━━━ SOURCE MATERIAL ━━━

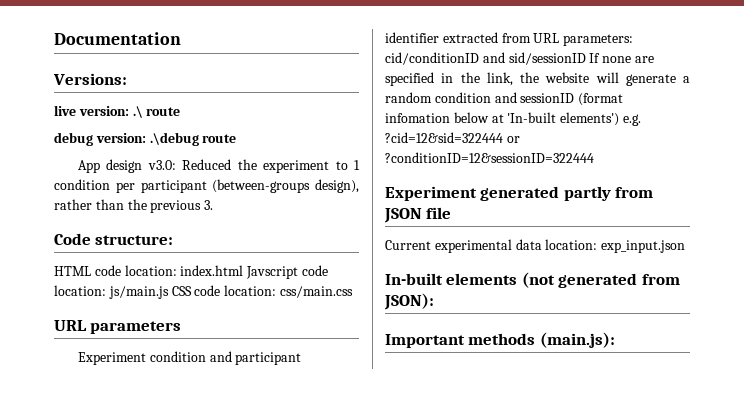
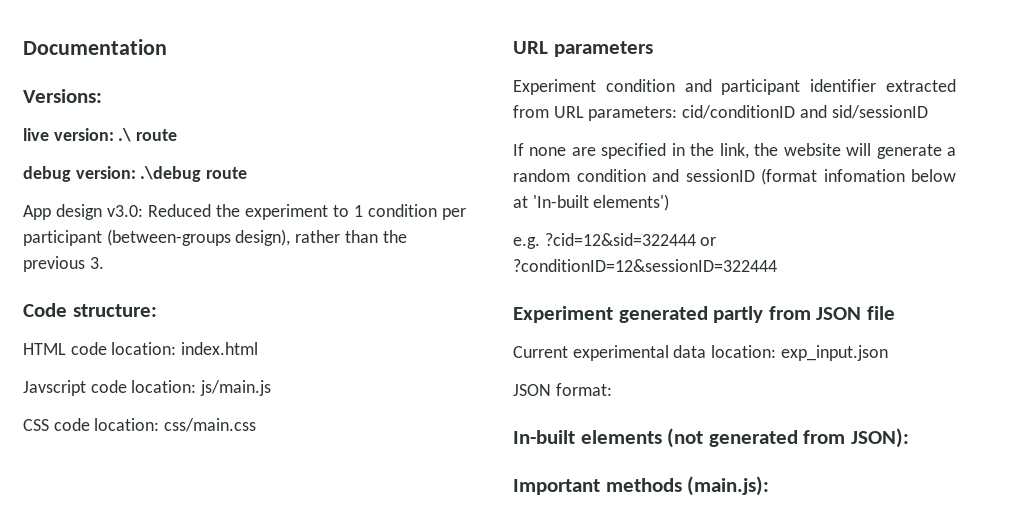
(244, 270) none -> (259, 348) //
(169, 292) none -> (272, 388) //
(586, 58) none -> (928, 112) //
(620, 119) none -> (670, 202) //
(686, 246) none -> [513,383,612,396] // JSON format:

━━━

** REQUIREMENT **
Reproduce the data above word for word and omit the images.

** WRITTEN SOLUTION **
(244, 270) none -> (259, 348) //
(169, 292) none -> (272, 388) //
(586, 58) none -> (928, 112) //
(620, 119) none -> (670, 202) //
(686, 246) none -> [513,383,612,396] // JSON format:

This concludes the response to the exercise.